If your goal is fat loss, this is a good thing!
Here is the breakdown of the TEF for each macronutrient:
- Fat: 0–3%
- Carbs: 5–10%
- Protein: 20–30%
Protein Thermic Effect of Food
As you can see, protein has a much higher TEF than fats and carbs. Therefore, protein requires much more energy to metabolize than fats and carbs. [*]
Put simply, the higher the protein content of the food you’re eating, the more of a metabolic advantage you will have. I dive deep into other reasons why protein is so important in this post: Protein is QUEEN! and breakdown how to figure out how much protein you need in this post: How Much Protein Should I Eat?
Additionally, whole foods -- think 1) grew from the earth and 2) had a face at some point -- also require MORE energy to digest than processed foods. Again, another positive metabolic advantage AND one of the many reasons I drill WHOLE FOODS FIRST into my clients’ brains when their goal is losing body fat and improving their body composition.
Thermogenic Effect of Food Example
I’m going to layout a bit of math for you just to drive the point home… stick with me :)
Let’s take our snickers bar vs. chicken breast example:
200 calories of raw, skinless chicken breast has roughly:
- 5 grams of fat
- 39 grams of protein
- 0 grams of carbohydrate
200 calories of a Snickers bar has about:
- 10 grams of fat
- 3 grams of protein
- 25 grams of carbohydrate
Okay, time to do some math and figure out the TEF for both the chicken breast and the Snickers bar.

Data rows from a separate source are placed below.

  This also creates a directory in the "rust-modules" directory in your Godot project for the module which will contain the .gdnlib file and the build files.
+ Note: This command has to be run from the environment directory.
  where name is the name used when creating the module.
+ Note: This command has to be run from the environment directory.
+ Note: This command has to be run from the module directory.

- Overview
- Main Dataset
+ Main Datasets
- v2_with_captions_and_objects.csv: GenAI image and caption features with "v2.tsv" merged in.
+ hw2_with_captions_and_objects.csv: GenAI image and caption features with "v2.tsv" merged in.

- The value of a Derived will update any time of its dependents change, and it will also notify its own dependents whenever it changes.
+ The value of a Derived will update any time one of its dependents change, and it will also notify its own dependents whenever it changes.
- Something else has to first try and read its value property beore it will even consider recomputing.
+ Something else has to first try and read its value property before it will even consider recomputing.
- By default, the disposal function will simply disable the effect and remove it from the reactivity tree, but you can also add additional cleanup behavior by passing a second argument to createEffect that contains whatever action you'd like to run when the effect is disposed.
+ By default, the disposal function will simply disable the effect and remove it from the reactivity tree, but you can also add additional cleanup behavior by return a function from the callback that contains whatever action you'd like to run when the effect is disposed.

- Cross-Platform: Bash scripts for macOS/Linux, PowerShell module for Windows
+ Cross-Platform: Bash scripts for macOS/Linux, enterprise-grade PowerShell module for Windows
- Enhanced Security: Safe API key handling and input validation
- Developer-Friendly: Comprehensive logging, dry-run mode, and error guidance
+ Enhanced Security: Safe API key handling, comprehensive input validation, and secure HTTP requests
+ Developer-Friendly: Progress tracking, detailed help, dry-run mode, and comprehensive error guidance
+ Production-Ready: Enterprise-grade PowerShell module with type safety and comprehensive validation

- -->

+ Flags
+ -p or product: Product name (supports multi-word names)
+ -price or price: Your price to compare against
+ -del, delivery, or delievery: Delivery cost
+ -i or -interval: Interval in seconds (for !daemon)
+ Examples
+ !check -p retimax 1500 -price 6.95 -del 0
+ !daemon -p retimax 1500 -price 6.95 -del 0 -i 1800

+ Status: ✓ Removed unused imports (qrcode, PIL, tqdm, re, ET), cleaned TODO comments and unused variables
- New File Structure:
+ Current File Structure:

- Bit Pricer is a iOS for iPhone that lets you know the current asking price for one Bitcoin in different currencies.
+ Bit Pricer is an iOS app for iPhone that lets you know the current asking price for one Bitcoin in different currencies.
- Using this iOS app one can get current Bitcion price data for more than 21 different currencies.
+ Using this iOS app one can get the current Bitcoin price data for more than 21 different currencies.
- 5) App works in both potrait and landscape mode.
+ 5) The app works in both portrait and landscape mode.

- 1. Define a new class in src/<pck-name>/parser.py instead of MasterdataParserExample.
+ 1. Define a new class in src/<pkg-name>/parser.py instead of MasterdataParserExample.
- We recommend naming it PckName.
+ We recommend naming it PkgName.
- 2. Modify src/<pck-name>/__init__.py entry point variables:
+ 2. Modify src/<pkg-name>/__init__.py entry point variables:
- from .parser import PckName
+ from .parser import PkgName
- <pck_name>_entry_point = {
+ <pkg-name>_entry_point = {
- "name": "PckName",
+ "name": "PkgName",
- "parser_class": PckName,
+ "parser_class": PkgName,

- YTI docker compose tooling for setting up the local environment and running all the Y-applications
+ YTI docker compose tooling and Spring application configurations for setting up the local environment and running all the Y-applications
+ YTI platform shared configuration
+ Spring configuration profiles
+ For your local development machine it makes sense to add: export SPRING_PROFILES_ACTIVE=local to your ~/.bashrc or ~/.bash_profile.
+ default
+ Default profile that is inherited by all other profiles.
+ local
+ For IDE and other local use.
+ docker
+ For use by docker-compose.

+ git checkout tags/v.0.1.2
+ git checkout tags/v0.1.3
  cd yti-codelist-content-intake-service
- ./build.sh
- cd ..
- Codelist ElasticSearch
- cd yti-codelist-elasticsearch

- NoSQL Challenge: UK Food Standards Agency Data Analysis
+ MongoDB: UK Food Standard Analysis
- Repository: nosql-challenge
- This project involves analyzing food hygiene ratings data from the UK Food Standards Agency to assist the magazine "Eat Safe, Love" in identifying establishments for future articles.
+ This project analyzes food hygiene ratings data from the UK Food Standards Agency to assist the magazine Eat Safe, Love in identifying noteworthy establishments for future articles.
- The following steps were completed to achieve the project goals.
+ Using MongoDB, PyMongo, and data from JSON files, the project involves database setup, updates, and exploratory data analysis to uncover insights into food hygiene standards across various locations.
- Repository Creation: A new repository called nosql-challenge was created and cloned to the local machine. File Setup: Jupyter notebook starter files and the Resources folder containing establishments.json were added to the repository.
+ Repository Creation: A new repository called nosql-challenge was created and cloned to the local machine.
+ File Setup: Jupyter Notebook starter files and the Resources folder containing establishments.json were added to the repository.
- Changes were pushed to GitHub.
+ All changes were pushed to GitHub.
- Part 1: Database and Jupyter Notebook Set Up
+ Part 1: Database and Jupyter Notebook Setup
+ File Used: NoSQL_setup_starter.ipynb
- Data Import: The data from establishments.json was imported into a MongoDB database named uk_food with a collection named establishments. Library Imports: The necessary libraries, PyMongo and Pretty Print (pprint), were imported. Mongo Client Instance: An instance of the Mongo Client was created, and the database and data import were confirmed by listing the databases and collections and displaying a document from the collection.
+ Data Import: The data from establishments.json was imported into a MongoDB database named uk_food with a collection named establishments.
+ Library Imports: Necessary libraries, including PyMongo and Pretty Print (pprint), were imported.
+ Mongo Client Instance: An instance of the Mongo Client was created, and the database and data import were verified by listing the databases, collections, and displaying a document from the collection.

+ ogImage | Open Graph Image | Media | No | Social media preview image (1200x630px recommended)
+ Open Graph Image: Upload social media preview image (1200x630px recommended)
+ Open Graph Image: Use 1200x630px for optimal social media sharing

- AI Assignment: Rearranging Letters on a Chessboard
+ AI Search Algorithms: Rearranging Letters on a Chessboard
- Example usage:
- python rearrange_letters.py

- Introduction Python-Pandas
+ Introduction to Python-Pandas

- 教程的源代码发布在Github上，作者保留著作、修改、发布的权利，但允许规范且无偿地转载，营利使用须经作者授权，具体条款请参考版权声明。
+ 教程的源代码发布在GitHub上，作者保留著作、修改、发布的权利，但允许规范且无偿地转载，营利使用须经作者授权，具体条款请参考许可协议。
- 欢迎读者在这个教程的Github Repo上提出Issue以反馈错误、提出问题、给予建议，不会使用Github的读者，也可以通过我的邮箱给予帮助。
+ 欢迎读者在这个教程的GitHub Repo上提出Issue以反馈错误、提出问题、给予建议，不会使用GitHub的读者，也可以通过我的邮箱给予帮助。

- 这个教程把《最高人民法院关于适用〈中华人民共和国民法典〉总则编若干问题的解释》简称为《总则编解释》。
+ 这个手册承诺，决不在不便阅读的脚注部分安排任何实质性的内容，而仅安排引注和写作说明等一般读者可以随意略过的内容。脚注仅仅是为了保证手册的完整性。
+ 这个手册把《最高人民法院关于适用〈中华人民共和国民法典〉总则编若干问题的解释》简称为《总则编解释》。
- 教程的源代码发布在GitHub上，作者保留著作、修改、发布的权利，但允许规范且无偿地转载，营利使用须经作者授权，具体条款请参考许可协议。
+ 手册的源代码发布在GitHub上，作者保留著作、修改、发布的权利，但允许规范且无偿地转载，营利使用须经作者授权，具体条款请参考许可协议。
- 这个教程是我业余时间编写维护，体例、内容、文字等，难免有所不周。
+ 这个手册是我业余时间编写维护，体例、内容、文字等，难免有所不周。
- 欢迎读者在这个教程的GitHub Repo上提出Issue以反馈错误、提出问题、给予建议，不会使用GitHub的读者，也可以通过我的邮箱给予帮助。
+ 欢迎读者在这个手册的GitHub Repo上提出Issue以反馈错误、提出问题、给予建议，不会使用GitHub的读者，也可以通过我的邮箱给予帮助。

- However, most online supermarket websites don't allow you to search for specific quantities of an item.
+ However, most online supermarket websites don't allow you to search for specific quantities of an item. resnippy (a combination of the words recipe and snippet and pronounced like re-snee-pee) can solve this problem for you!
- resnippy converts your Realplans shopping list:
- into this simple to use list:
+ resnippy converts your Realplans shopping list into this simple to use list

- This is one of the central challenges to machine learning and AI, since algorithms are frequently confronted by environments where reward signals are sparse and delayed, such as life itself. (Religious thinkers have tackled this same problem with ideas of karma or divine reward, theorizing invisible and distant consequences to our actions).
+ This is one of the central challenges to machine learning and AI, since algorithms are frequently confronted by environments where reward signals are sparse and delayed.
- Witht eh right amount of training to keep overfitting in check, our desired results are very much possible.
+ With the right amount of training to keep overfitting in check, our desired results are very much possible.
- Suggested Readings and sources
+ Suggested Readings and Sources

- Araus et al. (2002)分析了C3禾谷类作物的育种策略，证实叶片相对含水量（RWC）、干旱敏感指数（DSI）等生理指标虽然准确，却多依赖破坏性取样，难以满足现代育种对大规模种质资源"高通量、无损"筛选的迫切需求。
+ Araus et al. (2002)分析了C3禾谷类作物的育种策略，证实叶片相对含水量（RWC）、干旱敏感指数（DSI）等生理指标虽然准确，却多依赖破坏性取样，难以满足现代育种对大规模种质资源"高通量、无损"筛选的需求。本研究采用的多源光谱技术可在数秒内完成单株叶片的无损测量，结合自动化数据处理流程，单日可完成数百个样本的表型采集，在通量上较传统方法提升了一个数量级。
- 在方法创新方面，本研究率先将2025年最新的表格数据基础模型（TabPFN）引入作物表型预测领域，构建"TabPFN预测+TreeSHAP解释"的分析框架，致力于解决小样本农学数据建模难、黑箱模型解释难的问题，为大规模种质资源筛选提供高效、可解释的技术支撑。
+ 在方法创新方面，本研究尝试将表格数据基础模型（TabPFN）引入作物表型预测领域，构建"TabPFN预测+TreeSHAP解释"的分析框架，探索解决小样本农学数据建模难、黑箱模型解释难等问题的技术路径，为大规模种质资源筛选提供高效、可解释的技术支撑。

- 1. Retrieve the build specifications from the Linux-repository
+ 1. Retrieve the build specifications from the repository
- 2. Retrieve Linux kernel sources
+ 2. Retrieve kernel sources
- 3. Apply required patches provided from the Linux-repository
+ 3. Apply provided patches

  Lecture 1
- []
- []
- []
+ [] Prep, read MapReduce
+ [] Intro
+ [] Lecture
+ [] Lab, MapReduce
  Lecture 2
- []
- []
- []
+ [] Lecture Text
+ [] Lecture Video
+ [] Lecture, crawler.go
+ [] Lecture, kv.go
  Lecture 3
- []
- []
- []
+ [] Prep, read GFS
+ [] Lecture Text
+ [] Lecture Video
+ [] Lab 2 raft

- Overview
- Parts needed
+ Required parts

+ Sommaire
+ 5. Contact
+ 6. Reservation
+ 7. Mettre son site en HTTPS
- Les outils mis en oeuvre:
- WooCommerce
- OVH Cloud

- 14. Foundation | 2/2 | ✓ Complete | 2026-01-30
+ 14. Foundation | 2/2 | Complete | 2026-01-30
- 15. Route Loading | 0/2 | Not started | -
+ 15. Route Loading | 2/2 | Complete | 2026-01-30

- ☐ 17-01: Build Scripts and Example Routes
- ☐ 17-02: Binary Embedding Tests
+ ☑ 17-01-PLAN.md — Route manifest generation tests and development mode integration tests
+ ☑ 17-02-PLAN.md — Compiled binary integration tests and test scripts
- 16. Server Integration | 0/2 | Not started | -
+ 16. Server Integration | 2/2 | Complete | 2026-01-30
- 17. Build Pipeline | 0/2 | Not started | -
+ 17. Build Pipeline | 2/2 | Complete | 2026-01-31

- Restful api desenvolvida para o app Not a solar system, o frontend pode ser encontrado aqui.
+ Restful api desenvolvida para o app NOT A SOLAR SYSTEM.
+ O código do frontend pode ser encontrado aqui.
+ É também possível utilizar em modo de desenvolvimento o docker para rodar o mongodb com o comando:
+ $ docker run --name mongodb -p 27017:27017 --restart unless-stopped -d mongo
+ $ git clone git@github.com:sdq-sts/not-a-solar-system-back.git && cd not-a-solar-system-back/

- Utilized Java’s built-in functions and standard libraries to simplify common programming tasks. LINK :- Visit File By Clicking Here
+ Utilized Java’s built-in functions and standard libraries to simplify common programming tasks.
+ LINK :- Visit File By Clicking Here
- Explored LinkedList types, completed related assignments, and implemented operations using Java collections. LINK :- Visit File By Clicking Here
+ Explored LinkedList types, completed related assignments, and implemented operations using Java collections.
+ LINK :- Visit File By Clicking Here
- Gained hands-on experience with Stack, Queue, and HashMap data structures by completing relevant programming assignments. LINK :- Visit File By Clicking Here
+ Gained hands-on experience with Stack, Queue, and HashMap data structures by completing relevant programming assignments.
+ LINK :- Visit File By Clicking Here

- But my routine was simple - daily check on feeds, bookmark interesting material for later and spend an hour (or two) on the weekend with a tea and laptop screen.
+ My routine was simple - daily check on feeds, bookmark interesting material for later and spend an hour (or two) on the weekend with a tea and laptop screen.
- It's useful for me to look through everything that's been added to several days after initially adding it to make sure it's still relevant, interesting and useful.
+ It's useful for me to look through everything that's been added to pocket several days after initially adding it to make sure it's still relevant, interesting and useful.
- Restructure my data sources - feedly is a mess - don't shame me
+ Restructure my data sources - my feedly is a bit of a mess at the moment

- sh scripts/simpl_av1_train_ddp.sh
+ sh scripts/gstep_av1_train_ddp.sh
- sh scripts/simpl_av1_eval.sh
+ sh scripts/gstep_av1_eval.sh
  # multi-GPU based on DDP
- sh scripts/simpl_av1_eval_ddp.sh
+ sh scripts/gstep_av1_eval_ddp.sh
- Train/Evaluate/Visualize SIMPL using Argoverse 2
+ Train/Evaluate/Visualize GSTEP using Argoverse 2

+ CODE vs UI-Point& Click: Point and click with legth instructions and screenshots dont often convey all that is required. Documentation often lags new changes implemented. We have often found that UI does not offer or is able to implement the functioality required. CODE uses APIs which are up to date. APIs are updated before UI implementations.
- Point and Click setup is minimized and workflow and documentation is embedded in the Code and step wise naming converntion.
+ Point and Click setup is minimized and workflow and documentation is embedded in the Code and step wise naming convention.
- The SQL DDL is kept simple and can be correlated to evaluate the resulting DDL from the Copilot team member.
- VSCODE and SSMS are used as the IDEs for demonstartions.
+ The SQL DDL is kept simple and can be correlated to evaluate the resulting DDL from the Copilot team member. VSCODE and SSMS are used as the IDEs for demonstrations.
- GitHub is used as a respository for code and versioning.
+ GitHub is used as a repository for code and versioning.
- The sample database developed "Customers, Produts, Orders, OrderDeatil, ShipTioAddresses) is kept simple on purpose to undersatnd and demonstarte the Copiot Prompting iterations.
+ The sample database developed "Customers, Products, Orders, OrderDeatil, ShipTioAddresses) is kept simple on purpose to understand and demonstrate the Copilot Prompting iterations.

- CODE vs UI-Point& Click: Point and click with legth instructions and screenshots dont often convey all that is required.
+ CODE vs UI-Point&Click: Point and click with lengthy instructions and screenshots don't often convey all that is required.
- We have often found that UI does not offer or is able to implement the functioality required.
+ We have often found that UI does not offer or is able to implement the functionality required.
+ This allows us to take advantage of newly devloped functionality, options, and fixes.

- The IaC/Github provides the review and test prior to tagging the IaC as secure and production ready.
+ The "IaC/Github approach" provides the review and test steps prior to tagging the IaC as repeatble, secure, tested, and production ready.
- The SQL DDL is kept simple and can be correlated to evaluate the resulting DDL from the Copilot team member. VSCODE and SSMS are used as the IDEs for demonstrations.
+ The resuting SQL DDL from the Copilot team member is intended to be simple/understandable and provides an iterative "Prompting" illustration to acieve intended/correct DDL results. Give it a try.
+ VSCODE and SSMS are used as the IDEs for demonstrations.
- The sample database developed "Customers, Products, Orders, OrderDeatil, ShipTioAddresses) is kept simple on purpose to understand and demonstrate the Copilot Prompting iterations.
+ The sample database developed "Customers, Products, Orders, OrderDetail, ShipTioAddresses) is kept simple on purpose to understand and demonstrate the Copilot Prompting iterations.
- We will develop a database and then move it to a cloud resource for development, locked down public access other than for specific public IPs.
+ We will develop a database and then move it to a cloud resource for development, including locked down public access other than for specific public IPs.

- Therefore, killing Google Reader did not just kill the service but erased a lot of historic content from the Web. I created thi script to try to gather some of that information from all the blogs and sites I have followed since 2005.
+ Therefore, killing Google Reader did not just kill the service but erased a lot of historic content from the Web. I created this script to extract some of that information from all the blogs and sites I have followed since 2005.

Because the TEF of each macronutrient is a percentage range (sources vary for TEF which is why there is a range), let’s just take the middle ground for each.
So we’ll say:
- TEF of fat = 1.5%
- TEF of carbs = 7.5%
- TEF of protein = 25%
Based on these percentages:
The calorie yield of the chicken breast after going through it’s metabolic process:
- Fat: 5*9 = 45 kcal*1.5% = 0.675; 45-0.675 = 44.325 calories
- Protein: 39*4 = 156 kcal*25% = 39; 156-39 = 117 calories
- 44.325 + 117 = 161.325
- Total Calories = ~161 calories
The calorie yield of the Snickers bar after going through it’s metabolic process:
- Fat: 10*9 = 90 kcal*1.5% = 88.65 calories
- Protein: 3*4 = 12 kcal*25% = 3; 12-3 = 9 calories
- Carbohydrate: 25*4 = 100 kcal*7.5% = 92.5 calories
- 88.65 + 9 + 92.5 = 190.15
- Total Calories = ~190 calories
This may not seem like a huge calorie difference at first, but just think about how this can add up over time with other foods you're consuming.
And of course, this is just an example and these numbers will vary person to person based on things like individual digestion and overall metabolic health.
But hopefully you get the point that, based on their macronutrient profile, different foods actually yield different calorie ranges after going through the metabolic processes of digestion, absorption, and utilization in your body.
AND on top of that, the above calculations don’t even factor in that it takes more energy to digest whole foods vs. processed foods. So when a chicken breast and a snickers bar go head-to-head in a TEF match, I think you can guess which one dominates. 😉
A Final Note on The Thermic Effect of Food
Some may argue that TEF only has a small effect (about 10%) on total energy expenditure (or the amount of energy you burn throughout the day).
While this statement is in fact true, that 10% is still going to add up over time and affect long-term energy balance.